On the term “gradient-free” in Machine Learning

Disclaimer: I am uncertain about the origin of these terms. As far as I can tell the term "gradient-free" is primarily used in Computer Science, though the words are borrowed from paradigms in Mathematical Optimization. I do not object to the use of "gradient-free" to characterize methods which intentionally employ significantly non-local information about the function being optimized.

I work within Computer Science on black-box optimization algorithms which are referred to as “gradient-free” methods. The meaning of this term is opaque to outsiders, but clear(-ish) to practitioners: it means that the gradient is not explicitly calculated using knowledge about the function, typically via a backpropagation algorithm. This results in such constructions as “Stochastic Gradient Descent”, the descent of a “stochastic gradient”, determined by a randomly sampled set of inputs on which the “gradient” was calculated.

This is a misunderstanding of the notion of gradient. Given a function $f(x)$ , the gradient $\nabla f(x)$ is the direction in which $f$ increases most quickly from the point $x$ . As the existence of “stochastic gradient descent” suggests, we usually do not have information sufficient to find the true gradient of the functions we want to optimize in Machine Learning, because we optimize $x$ for a function $f$ which is the expectation of a function $g$ over a distribution which we do not have access to;

f(x) = \underset{x \sim X}{\mathbb{E}}[g(x)].

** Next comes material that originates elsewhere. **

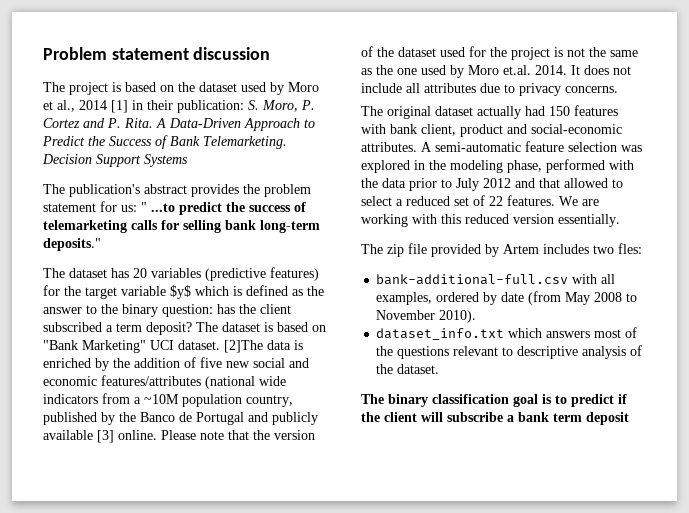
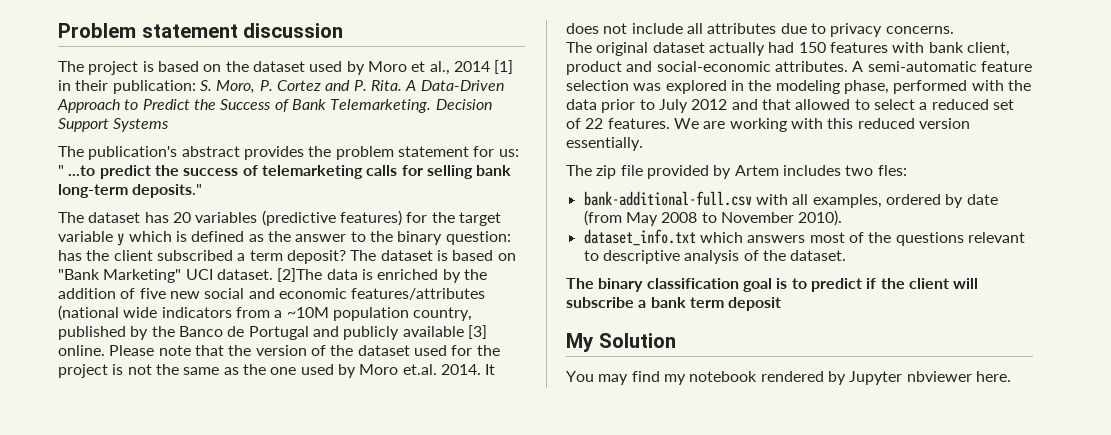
[170,285,191,299] $y$ -> [117,233,125,246] y
(629, 418) none -> [566,333,676,352] [566,371,1011,385] // My Solution // You may find my notebook rendered by Jupyter nbviewer here.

But not using the complete details of the function is precisely the reason that black-box algorithms are called “gradient-free”. While it is true that “gradient-based” methods are capable of obtaining the gradient of a different function from that which they seek to optimize, this still isn't the relevant gradient. Indeed, any vector would be the gradient of some function. Further, the term suggests that a mechanism other than determining the direction of greatest local improvement is used to calculate update directions in gradient-free methods, when this usually is not the case. Instead, “gradient-free” methods rely either on gradient approximation or on calculation of directions very similar to the gradient. This is nearly the definition of a local, rather than global optimization process.

It is for this reason that I oppose the nomenclature which currently distinguishes methods which employ analytic calculation of gradients from those which employ alternative methods of gradient calculation; the true gradient is not present in either and the word “gradient” is a poor way to distinguish stochastic gradients which are calculated using analytic methods from those which are calculated using empirical ones. The true difference here is with regard to the method of gradient calculation. A better scheme might delineate between “direct-gradient” methods, such as stochastic gradient descent, and “indirect-gradient” methods, such as finite differences. This would make much clearer two important facts about these methods: 1) they approximate gradients, and 2) they approximate gradients; neither is capable of calculating the true gradient in a normal machine learning problem, and both are in concept capable of producing arbitrarily precise approximations of the gradient given sufficient information and time.